* Activity:
Repeat the records below exactly, from the first line through the line containing "[789,565,1168,584] [789,598,1078,616] [789,630,862,648]", and leave out any pictures.

[Excerpted data — start]

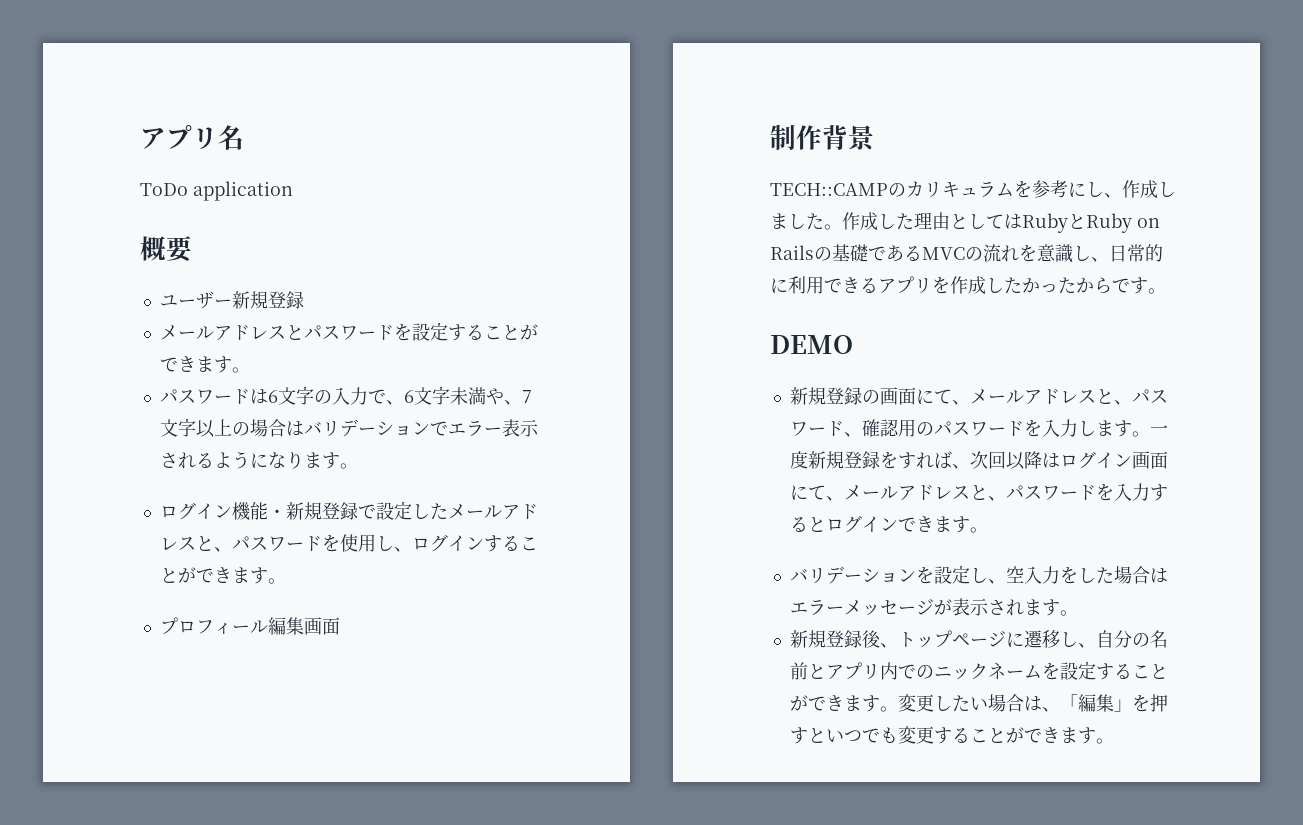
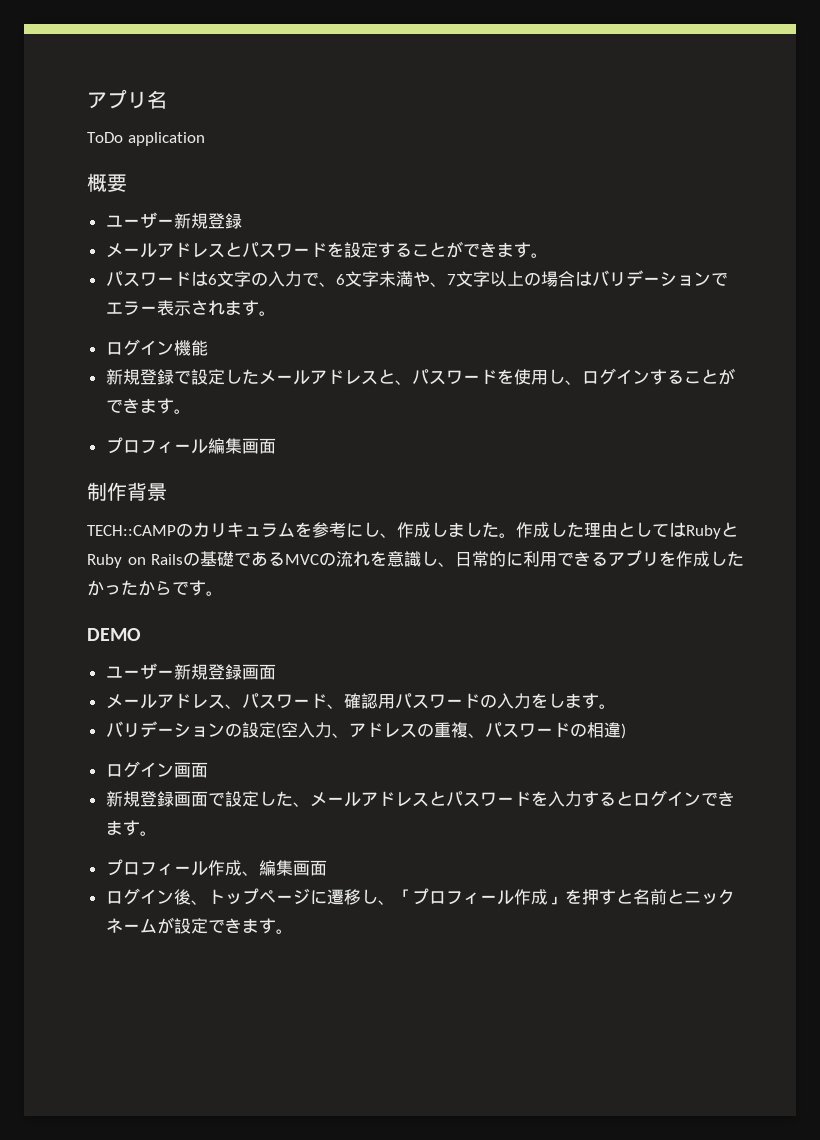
[195,451,304,469] るようになり -> (225, 307) none
[267,509,286,518] ・ -> (208, 348) //
[789,387,1114,405] 新規登録の画面にて、メールアドレスと -> [105,663,276,680] [105,693,225,709] ユーザー新規登録画面 // メールアドレス
[915,419,1078,437] のパスワードを入力 -> [394,693,548,709] パスワードの入力を
[1149,425,1168,435] [789,451,1168,470] [789,485,1006,501] 一度新規登録をすれば、次回以降はログイン画面にて、メールアドレスと、 -> [105,721,626,739] [105,761,208,778] [105,791,446,807] // バリデーションの設定(空入力、アドレスの重複、パスワードの相違) // ログイン画面 // 新規登録画面で設定した、メールアドレスと
[789,565,1168,584] [789,598,1078,616] [789,630,862,648] バリデーションを設定し、空入力をした場合はエラーメッセージが表示されます。 // 新規登録 -> [105,859,327,876] [105,888,174,905] プロフィール作成、編集画面 // ログイン
[1095,630,1168,648] [789,661,1168,680] [789,694,1168,712] [789,726,1024,744] 自分の名前とアプリ内でのニックネームを設定することができます。変更したい場合は、「編集」を押すといつでも変更することが -> [394,888,735,905] [105,917,208,934] 「プロフィール作成」を押すと名前とニックネームが設定

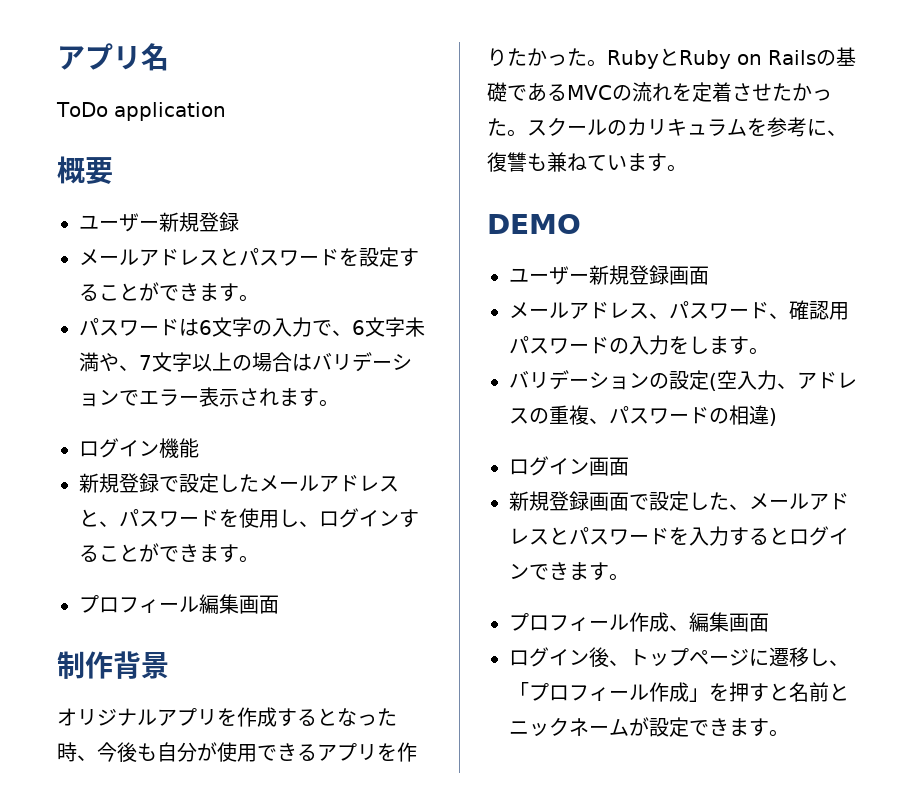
[87,522,686,538] TECH::CAMPのカリキュラムを参考にし、作成しました。作成した理由としては -> [57,707,397,727] [57,742,417,762] [487,48,607,67] オリジナルアプリを作成するとなった時、今後も自分が使用できるアプリを作りたかった。
[387,550,744,567] [87,580,189,596] 意識し、日常的に利用できるアプリを作成したかったからで -> [692,82,832,102] [487,117,847,137] [487,152,647,172] 定着させたかった。スクールのカリキュラムを参考に、復讐も兼ねていま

[Excerpted data — finish]

* Response area:
[195,451,304,469] るようになり -> (225, 307) none
[267,509,286,518] ・ -> (208, 348) //
[789,387,1114,405] 新規登録の画面にて、メールアドレスと -> [105,663,276,680] [105,693,225,709] ユーザー新規登録画面 // メールアドレス
[915,419,1078,437] のパスワードを入力 -> [394,693,548,709] パスワードの入力を
[1149,425,1168,435] [789,451,1168,470] [789,485,1006,501] 一度新規登録をすれば、次回以降はログイン画面にて、メールアドレスと、 -> [105,721,626,739] [105,761,208,778] [105,791,446,807] // バリデーションの設定(空入力、アドレスの重複、パスワードの相違) // ログイン画面 // 新規登録画面で設定した、メールアドレスと
[789,565,1168,584] [789,598,1078,616] [789,630,862,648] バリデーションを設定し、空入力をした場合はエラーメッセージが表示されます。 // 新規登録 -> [105,859,327,876] [105,888,174,905] プロフィール作成、編集画面 // ログイン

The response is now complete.